RECORD EXCERPTS ▸

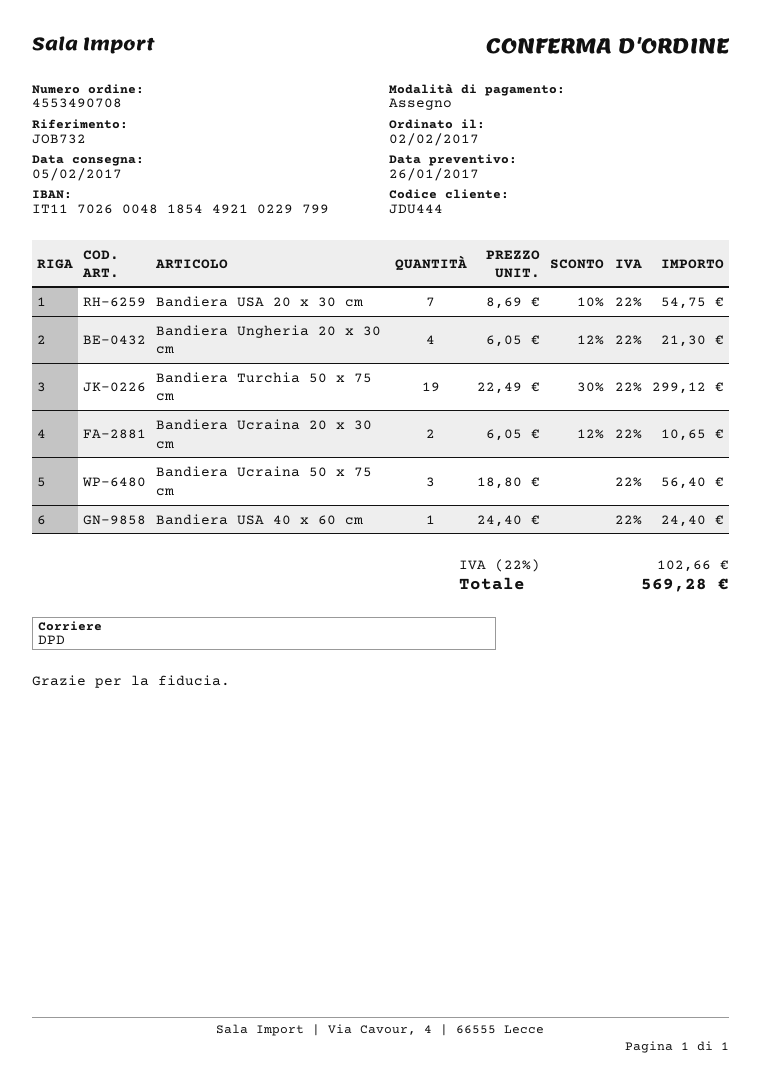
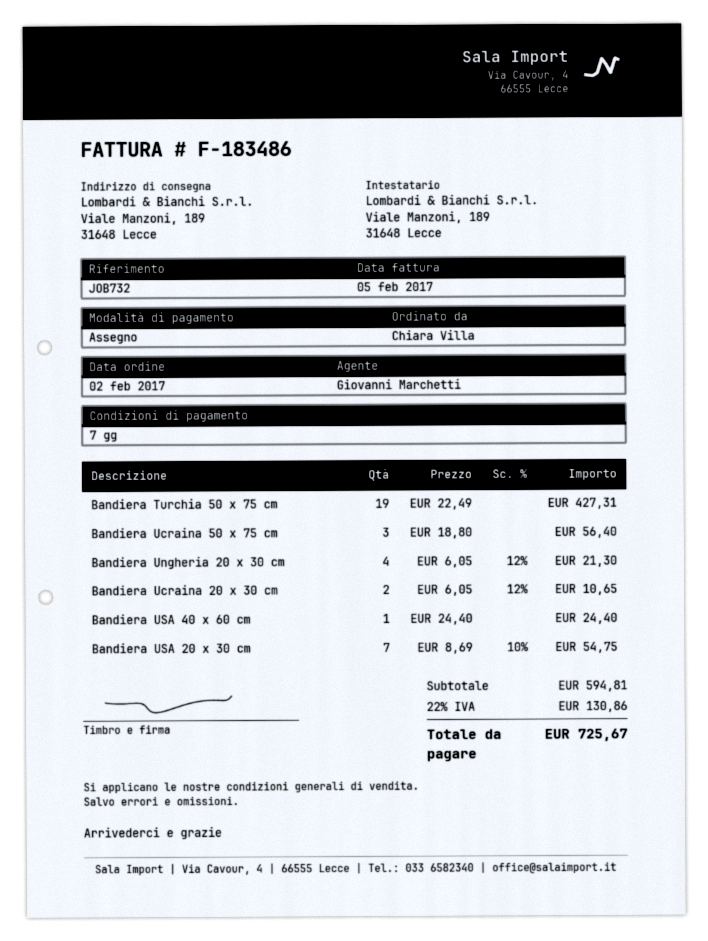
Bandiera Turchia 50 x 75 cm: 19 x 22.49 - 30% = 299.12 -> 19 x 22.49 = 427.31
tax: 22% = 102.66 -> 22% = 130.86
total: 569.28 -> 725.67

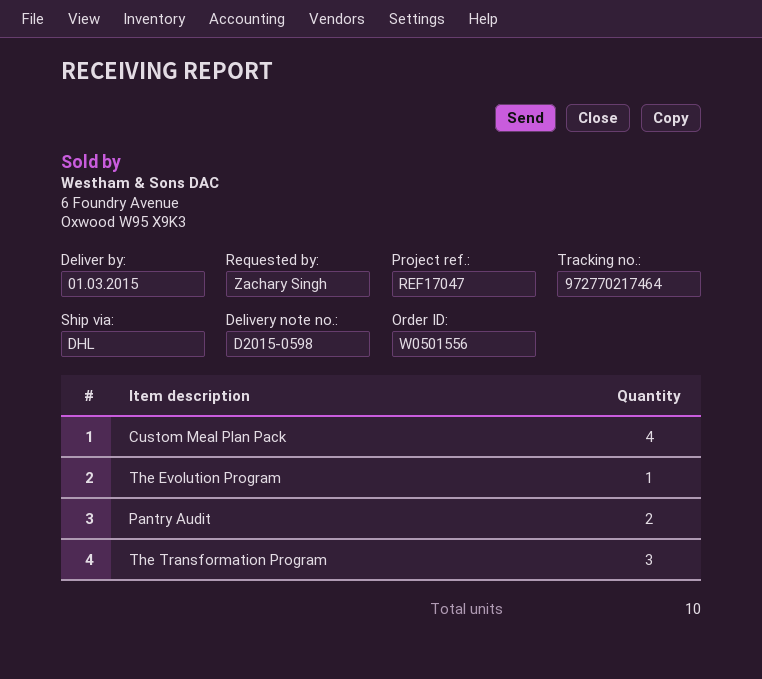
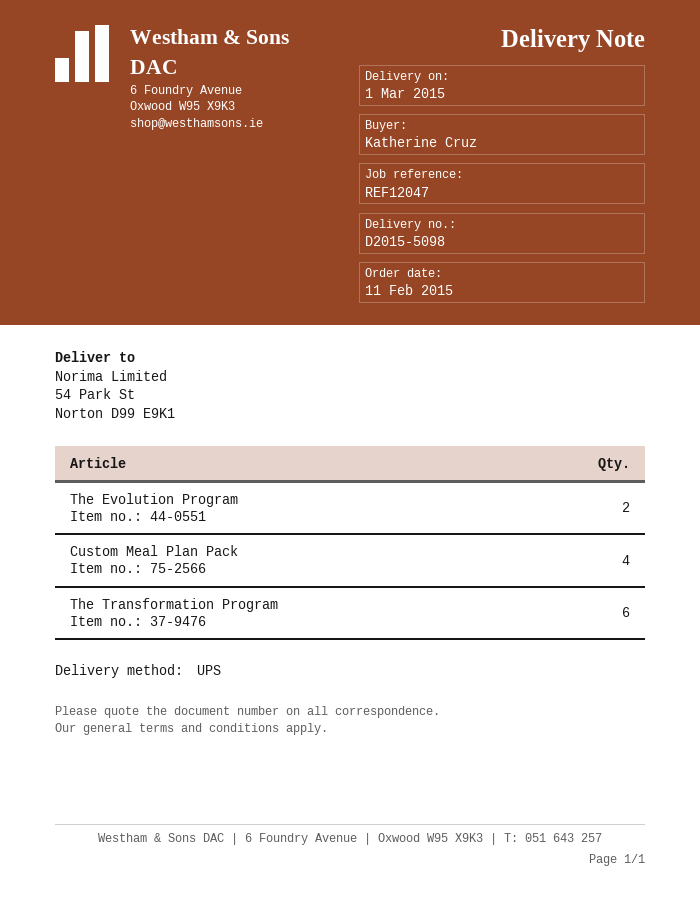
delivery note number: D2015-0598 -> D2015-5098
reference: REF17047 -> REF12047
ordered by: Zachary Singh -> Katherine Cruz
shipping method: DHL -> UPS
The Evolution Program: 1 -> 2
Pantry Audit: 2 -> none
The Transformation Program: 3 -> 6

---

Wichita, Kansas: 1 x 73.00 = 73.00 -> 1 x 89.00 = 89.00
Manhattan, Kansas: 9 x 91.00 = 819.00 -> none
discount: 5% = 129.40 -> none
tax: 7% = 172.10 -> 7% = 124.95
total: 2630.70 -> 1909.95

WORK TO BE COMPLETED ▸
Find the lines above that contain the word "Program" and collect them.

OUTPUT OF THE TASK ▸
The Evolution Program: 1 -> 2
The Transformation Program: 3 -> 6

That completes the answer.